Opisane wyżej działania były przez artystów z Warsztatu traktowane bardzo
poważnie, lecz podejmowali oni również akcje interwencyjne, opierające
się na konwencji absurdu. Przykładem może być sytuacja zaistniała podczas
jednej ze spektakularnych imprez artystycznych, gdzie artyści Warsztatu
otrzymali w przestrzeni wystawienniczej wspólną salę z Józefem Szajną.
Ujawnił się tu podwójny antagonizm, gdyż członkowie Warsztatu nie uznawali
działalności Szajny za sztukę. Szajna z kolei konkurował z Kantorem,
który również prezentował tam swoje prace. Na tablicy, którą Szajna
umieścił dla odwiedzających, aby wpisywali swoje opinie na temat jego
sztuki, Mikołajczyk i inni artyści z grupy dopisywali opinie w stylu
"Szajna good, Kantor very good", co wprowadzało dodatkowe
napięcie w i tak już niezdrowej sytuacji. Na tej samej imprezie wyłączyli
prąd podczas jednego ze spektakli Szajny. Wprowadzali również zamieszanie
na oficjalnych spotkaniach związanych z kulturą, zamykając w wc notabla,
który właśnie miał wygłosić przemówienie.
Interwencje, jak twierdzi Robakowski, były sugestywną formą działalności
grupy. Były to: wystąpienia demaskujące samozadowolenie animatorów naszego
życia artystycznego, na różnego rodzaju festiwalach, przeglądach, fetach
itd. W wyniku tej bezpośredniej akcji tracili głowy nasi wytrawni krytycy,
teoretycy, mistrzowie kina, no i organizatorzy. Przypomnę interwencje
w Łagowie, Zakopanem, Gdańsku, Knokke – Heist.
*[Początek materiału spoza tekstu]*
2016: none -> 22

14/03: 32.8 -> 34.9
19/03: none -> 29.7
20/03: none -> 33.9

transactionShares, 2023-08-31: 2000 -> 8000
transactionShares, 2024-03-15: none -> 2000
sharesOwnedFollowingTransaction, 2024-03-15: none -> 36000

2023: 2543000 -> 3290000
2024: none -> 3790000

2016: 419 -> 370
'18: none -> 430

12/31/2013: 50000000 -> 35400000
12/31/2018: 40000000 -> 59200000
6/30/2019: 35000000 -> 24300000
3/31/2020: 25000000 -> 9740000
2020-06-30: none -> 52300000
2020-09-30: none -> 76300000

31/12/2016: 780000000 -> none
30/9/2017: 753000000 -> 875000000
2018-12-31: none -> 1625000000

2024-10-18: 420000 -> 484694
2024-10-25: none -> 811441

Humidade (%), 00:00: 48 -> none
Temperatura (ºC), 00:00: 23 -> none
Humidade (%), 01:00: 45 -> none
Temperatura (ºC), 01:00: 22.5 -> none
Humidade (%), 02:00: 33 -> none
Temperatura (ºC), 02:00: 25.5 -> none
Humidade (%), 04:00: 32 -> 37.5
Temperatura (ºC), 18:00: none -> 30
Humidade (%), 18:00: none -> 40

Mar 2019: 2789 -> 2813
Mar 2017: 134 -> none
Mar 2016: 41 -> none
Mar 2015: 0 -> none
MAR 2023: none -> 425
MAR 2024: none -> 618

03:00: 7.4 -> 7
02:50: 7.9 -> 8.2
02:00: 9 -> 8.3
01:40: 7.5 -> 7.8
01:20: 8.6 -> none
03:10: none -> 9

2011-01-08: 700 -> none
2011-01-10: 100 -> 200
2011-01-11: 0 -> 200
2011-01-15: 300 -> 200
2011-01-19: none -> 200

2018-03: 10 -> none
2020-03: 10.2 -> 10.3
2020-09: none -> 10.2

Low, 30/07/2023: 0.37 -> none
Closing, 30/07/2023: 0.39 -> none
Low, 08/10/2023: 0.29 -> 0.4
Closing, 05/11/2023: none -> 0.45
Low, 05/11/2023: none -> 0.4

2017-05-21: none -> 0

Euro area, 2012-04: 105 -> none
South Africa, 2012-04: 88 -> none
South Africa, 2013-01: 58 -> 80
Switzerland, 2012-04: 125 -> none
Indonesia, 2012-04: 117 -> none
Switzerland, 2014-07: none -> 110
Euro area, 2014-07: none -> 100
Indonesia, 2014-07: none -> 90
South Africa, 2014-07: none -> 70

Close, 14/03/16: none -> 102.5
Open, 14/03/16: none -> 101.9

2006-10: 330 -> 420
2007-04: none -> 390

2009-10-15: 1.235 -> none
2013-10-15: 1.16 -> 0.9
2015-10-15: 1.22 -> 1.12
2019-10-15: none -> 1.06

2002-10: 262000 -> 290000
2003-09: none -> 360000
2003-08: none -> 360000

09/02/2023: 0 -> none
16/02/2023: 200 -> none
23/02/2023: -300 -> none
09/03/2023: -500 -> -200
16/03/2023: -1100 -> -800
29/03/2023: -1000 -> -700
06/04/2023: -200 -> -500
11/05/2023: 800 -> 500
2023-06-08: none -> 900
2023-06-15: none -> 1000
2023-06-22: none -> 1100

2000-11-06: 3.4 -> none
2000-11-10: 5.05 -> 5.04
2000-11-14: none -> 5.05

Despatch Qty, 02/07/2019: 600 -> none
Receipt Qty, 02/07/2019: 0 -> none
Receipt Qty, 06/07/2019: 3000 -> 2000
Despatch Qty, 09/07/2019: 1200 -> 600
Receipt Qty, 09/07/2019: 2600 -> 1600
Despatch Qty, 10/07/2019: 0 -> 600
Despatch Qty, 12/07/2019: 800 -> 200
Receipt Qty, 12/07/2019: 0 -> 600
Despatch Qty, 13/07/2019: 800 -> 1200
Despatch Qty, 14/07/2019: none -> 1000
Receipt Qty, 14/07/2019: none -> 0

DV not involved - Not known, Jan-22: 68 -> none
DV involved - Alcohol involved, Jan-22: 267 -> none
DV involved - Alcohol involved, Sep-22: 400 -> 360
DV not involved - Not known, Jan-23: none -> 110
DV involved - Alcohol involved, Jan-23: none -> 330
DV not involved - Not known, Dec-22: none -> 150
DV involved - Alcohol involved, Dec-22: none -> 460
Problem wpisania tego typu akcji w działalność Warsztatu wydaje się
dość kontrowersyjny i prowadzi do sporów pomiędzy krytykami sztuki i
samymi artystami. Ingerencje w rzeczywistość miały charakter destrukcyjny,
jednak przez Warsztat nie były traktowane jako działania wpisujące się
w stylistykę aktywności grupy na polu sztuki. Jako integralna część
twórczości pojawiły się dopiero w akcjach Łodzi Kaliskiej.
Duże znaczenie dla grupy miała interdyscyplinarność składu Warsztatu,
co dawało różnorakie formy współpracy. Podstawową formą aktywności na
płaszczyźnie artystycznej był film analityczny, później kino intermedialne.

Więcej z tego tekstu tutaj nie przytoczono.